(Data listing)

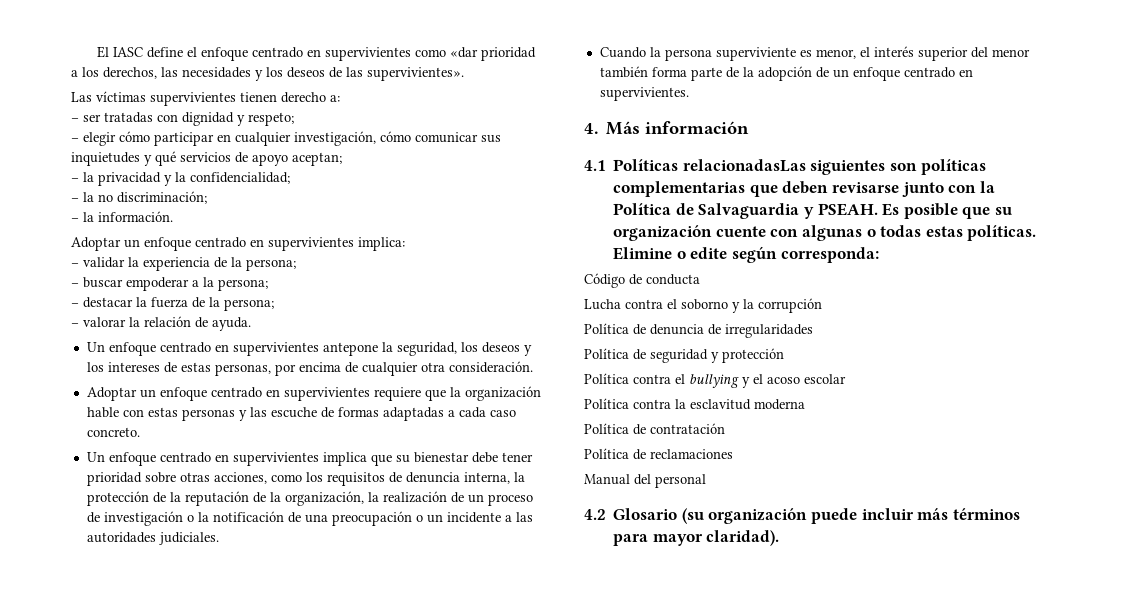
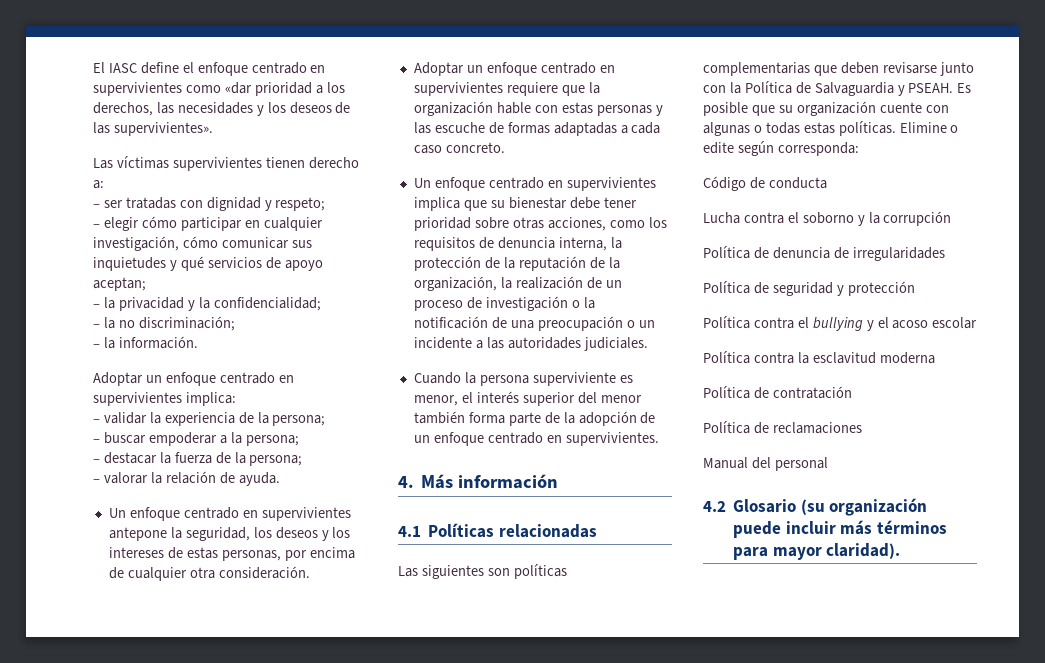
- 4.1 Políticas relacionadasLas siguientes son políticas complementarias que deben revisarse junto con la Política de Salvaguardia y PSEAH.
+ 4.1 Políticas relacionadas
+ Las siguientes son políticas complementarias que deben revisarse junto con la Política de Salvaguardia y PSEAH.

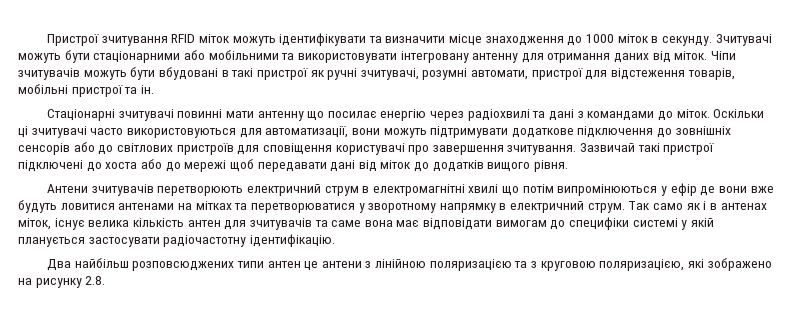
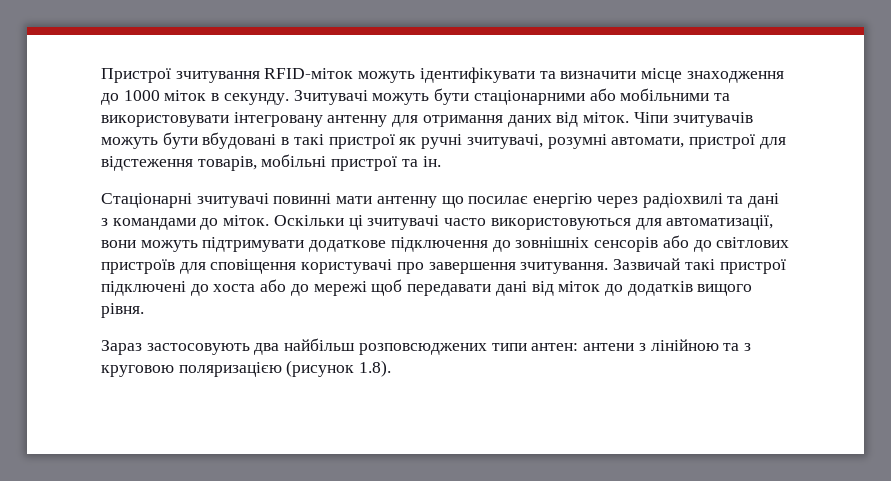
- Пристрої зчитування RFID міток можуть ідентифікувати та визначити місце знаходження до 1000 міток в секунду.
+ Пристрої зчитування RFID-міток можуть ідентифікувати та визначити місце знаходження до 1000 міток в секунду.
- Антени зчитувачів перетворюють електричний струм в електромагнітні хвилі що потім випромінюються у ефір де вони вже будуть ловитися антенами на мітках та перетворюватися у зворотному напрямку в електричний струм. Так само як і в антенах міток, існує велика кількість антен для зчитувачів та саме вона має відповідати вимогам до специфіки системі у якій планується застосувати радіочастотну ідентифікацію.
- Два найбільш розповсюджених типи антен це антени з лінійною поляризацією та з круговою поляризацією, які зображено на рисунку 2.8.
+ Зараз застосовують два найбільш розповсюджених типи антен: антени з лінійною та з круговою поляризацією (рисунок 1.8).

(End Data listing)

What you will do:
Drop the pictures and reproduce the rest of the entries above exactly.

Answer to this task:
- 4.1 Políticas relacionadasLas siguientes son políticas complementarias que deben revisarse junto con la Política de Salvaguardia y PSEAH.
+ 4.1 Políticas relacionadas
+ Las siguientes son políticas complementarias que deben revisarse junto con la Política de Salvaguardia y PSEAH.

- Пристрої зчитування RFID міток можуть ідентифікувати та визначити місце знаходження до 1000 міток в секунду.
+ Пристрої зчитування RFID-міток можуть ідентифікувати та визначити місце знаходження до 1000 міток в секунду.
- Антени зчитувачів перетворюють електричний струм в електромагнітні хвилі що потім випромінюються у ефір де вони вже будуть ловитися антенами на мітках та перетворюватися у зворотному напрямку в електричний струм. Так само як і в антенах міток, існує велика кількість антен для зчитувачів та саме вона має відповідати вимогам до специфіки системі у якій планується застосувати радіочастотну ідентифікацію.
- Два найбільш розповсюджених типи антен це антени з лінійною поляризацією та з круговою поляризацією, які зображено на рисунку 2.8.
+ Зараз застосовують два найбільш розповсюджених типи антен: антени з лінійною та з круговою поляризацією (рисунок 1.8).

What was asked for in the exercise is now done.